Turning your RPi into a powerfull (well… maybe not so) webserver.
I blame the Swedish Hollywood Wifes
One night when the rest of the family was watching a brain dead TV show called “Svenska Hollywoodfruar” I decided to see if I could get one of my Pi’s to work as a LAMP server. I have an RPi unit sitting on top of our file server that is just for that purpose, testing new things and seeing what it can do and can’t do. I was pretty sure that it could do what I wanted it to do but with some penalty in performance.
Said and done, these are the steps for turning your Pi into a LAMP server. I know there are many other tutorials and tips on how to do this. This article is just my take on it. Before we start let’s just drop into su mode.
> sudo su
Well obviously we need MySQL installed. It’s simple and goes like this:
> apt-get install mysql-server mysql-client
That will install the MySQL portion of our LAMP server. You will be asked to type in a password for the MySQL root user. I only used the MySQL root user in my tests so I recommend you to specify this when prompted.
The Apache2 server is equally easy to install, you just type in:
> apt-get install apache2
Did it work ? Yeay, what could possibly have gone wrong =) The web pages goes into /var/www on your machine, so could go ahead and try changing the content in the file /var/www/index.html, just to get a feel for things. Another think I’d like to do right now is to add the ServerName to the configuration file, just to get rid of an annoying warning that pops up. So open up the apache2.conf file by typing:
> nano /etc/apache2/apache2.conf
Now add this line “ServerName localhost” at the end of the file and save it. Restart Apache2 by typing:
> service apache2 restart
The server should restart without any warnings or error messages. If you still see this kind of message “Could not reliably determine the server’s fully qualified domain name, using 127.0.1.1 for ServerName” you did something wrong. Check the apache2.conf file again to make sure you got it right.
Now we are getting somewhere. We will start by installing php5 and the Apache2 support libraries.
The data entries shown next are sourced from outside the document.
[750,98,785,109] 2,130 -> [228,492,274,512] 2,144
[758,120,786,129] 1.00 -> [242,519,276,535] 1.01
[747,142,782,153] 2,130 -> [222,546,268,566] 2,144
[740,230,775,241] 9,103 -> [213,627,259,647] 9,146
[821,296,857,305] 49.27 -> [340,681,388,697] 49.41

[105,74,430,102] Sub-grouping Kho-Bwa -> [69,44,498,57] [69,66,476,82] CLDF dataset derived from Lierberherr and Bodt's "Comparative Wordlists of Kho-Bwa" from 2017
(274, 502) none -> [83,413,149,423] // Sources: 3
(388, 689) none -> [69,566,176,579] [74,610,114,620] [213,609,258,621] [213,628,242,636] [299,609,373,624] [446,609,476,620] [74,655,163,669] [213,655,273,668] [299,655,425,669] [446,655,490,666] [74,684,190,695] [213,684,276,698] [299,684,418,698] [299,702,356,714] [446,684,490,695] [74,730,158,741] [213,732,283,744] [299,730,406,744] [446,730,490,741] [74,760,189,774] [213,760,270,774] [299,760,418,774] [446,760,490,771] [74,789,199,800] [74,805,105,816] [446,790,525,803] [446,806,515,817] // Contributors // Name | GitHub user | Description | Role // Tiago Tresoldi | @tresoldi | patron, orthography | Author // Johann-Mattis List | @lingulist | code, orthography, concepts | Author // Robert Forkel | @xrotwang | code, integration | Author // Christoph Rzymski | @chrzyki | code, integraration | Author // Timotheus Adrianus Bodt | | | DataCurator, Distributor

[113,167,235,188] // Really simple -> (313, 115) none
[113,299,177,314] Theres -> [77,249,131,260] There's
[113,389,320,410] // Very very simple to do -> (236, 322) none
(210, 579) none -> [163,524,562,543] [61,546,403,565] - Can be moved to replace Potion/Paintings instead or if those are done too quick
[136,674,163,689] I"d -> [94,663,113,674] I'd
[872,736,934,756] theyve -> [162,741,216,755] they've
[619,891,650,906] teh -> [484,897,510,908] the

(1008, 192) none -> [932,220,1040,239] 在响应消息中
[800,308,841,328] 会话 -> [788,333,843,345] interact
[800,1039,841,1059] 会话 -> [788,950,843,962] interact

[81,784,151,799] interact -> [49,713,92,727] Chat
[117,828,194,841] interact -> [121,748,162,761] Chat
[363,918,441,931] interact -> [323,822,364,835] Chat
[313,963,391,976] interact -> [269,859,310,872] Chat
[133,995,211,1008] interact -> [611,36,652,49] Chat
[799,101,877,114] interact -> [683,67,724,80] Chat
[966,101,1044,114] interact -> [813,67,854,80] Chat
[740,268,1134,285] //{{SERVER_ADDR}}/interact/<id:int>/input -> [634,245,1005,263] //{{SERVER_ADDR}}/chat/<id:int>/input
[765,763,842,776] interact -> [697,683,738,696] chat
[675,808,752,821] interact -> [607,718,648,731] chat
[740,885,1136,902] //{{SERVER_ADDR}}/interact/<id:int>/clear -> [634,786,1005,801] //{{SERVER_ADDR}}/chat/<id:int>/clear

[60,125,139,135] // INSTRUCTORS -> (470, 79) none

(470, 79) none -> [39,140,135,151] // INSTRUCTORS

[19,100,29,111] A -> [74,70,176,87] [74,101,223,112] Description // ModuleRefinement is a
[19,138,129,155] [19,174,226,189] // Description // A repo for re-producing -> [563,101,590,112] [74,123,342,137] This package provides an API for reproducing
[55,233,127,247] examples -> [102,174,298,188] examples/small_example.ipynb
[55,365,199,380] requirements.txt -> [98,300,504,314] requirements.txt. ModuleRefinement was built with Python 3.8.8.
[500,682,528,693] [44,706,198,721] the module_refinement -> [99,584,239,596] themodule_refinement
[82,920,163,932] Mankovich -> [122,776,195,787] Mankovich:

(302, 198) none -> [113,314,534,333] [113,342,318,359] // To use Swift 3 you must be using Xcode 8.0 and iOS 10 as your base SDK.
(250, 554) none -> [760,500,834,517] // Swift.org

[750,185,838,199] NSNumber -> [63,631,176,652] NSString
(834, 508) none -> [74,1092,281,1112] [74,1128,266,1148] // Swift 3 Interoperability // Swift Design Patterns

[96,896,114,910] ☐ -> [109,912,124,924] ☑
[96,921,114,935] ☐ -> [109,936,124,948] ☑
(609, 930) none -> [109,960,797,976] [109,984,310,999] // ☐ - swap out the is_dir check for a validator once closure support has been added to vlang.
> apt-get install php5 libapache2-mod-php5
Directly after this we need to restart Apache2. Again type:
> service apache2 restart
Okay, now we should test that php and apache work together as expected. The easiest way is to create a small php script webpage that simply displays the php information. We do this by entering the following into the terminal:
> nano /var/www/test.php
And copy the following text into the editor:
<?php phpinfo(); ?>
Leave this window open for now, we are going to use it again later on.
Now we need to install MySQL support for PHP5. This is done with one single module php5-mysql and we could install that as a single module. But we will most likely need a few other modules. Installing the modules as described here is a good way to start:
> apt-get install php5-mysql php5-curl php5-gd php5-idn php-pear php5-imagick php5-imap php5-mcrypt php5-memcache php5-mhash php5-ming php5-ps php5-pspell php5-recode php5-snmp php5-sqlite php5-tidy php5-xmlrpc php5-xsl php5-json > service apache2 restart
That line contain many of the commonly used modules among web developers. Now go to the browser with our test.php script and click on reload. You will now find the newly installed modules in the “Module” section.
phpMyAdmin is a great tool for managing your databases. You’ll be able to create, delete, change, export and import data and much much more to your database. It’s a web based tool so you can still keep your system headless for all intents and purposes. To install type:
> apt-get install phpmyadmin
The phpmyadmin package will now be installed. You will be asked what server to support (apache2) and to replay on some password questions. The first password is the one you gave the system when installing MySQL and the second one is for phpmyadmin. You’ll also be asked to confirm the new phpmyadmin password.
When the installation is done we also need to tell apache where to find phpmyadmin. You need to include this line “Include /etc/phpmyadmin/apache.conf” into your apache2 configuration.
Now goto http://192.168.0.96/phpmyadmin and it should look something like this:
That’s all folks. Go ahead and create some really cool web based database applications.